In one of his "Analysis" pieces -- aka an op-ed -- on PA President Mahmoud Abbas, Reuters' Tom Perry mendaciously suggests:
Abbas has reiterated his opposition to any form of violence -- a stance which puts him at odds with the Hamas Islamist movement and some members of his own Fatah party... For, Abbas, 74, more armed action by the Palestinians is a non-starter.
"Reiterated his opposition to violence"?  "Armed action a non-starter"?  We wonder if Perry is referring to Abbas' rallying cry on the 42nd anniversary of the founding of Fatah:
We have a legitimate right to direct our guns against Israeli occupation.
Or perhaps Perry is characterizing the Fatah platform endorsed by Abbas and adopted at the party Congress in August which reaffirmed the Fatah Constitution:
Armed public revolution is the inevitable method to liberating Palestine. (Article 17)
Armed struggle is a strategy and not a tactic, and the Palestinian Arab People's armed revolution is a decisive factor in the liberation fight and in uprooting the Zionist existence, and this struggle will not cease unless the Zionist state is demolished and Palestine is completely liberated.  (Article 19)
Nah, Perry must be referring to the new and improved Mahmoud Abbas, seen here calmly reconciled to a Jewish state:



Perry suggests:
When he [Abbas] took over after Yasser Arafat's death in 2004, one of his first steps was to rein in militants still fighting the second Intifada, or uprising.

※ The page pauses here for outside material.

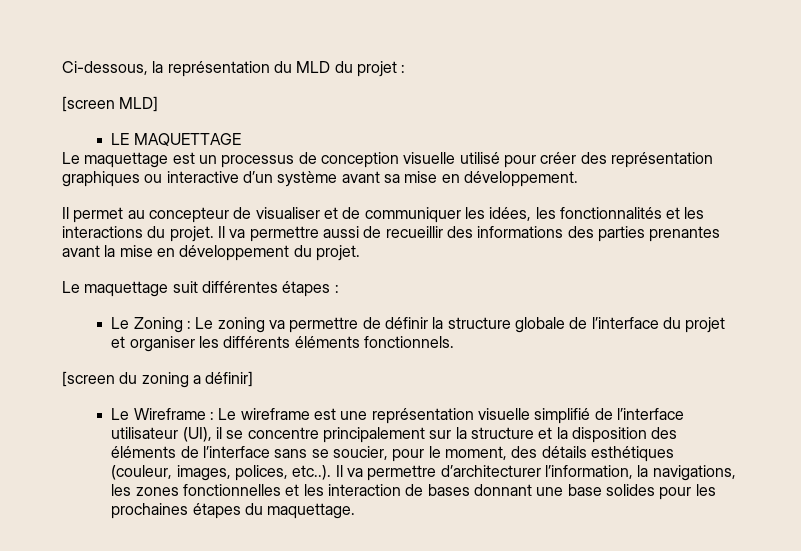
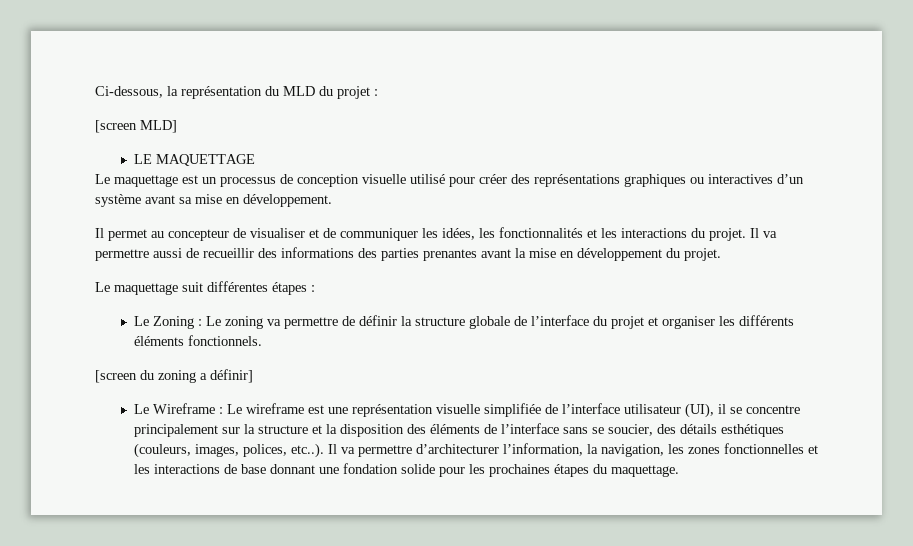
- Le maquettage est un processus de conception visuelle utilisé pour créer des représentation graphiques ou interactive d’un système avant sa mise en développement.
+ Le maquettage est un processus de conception visuelle utilisé pour créer des représentations graphiques ou interactives d’un système avant sa mise en développement.
- Le Wireframe : Le wireframe est une représentation visuelle simplifié de l’interface utilisateur (UI), il se concentre principalement sur la structure et la disposition des éléments de l’interface sans se soucier, pour le moment, des détails esthétiques (couleur, images, polices, etc..). Il va permettre d’architecturer l’information, la navigations, les zones fonctionnelles et les interaction de bases donnant une base solides pour les prochaines étapes du maquettage.
+ Le Wireframe : Le wireframe est une représentation visuelle simplifiée de l’interface utilisateur (UI), il se concentre principalement sur la structure et la disposition des éléments de l’interface sans se soucier, des détails esthétiques (couleurs, images, polices, etc..). Il va permettre d’architecturer l’information, la navigation, les zones fonctionnelles et les interactions de base donnant une fondation solide pour les prochaines étapes du maquettage.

Apparently, that was before Abbas signed a law approving the payment of stipends to the families of Palestinian suicide bombers.

But despite Abbas having "hit a dead end" in peace talks with Israel, Perry quotes Palestinian political analyst Hani Masri:
I don't think there will ever be a president as moderate as Abu Mazen.
We think Masri and Perry may have inadvertently stumbled upon the truth here.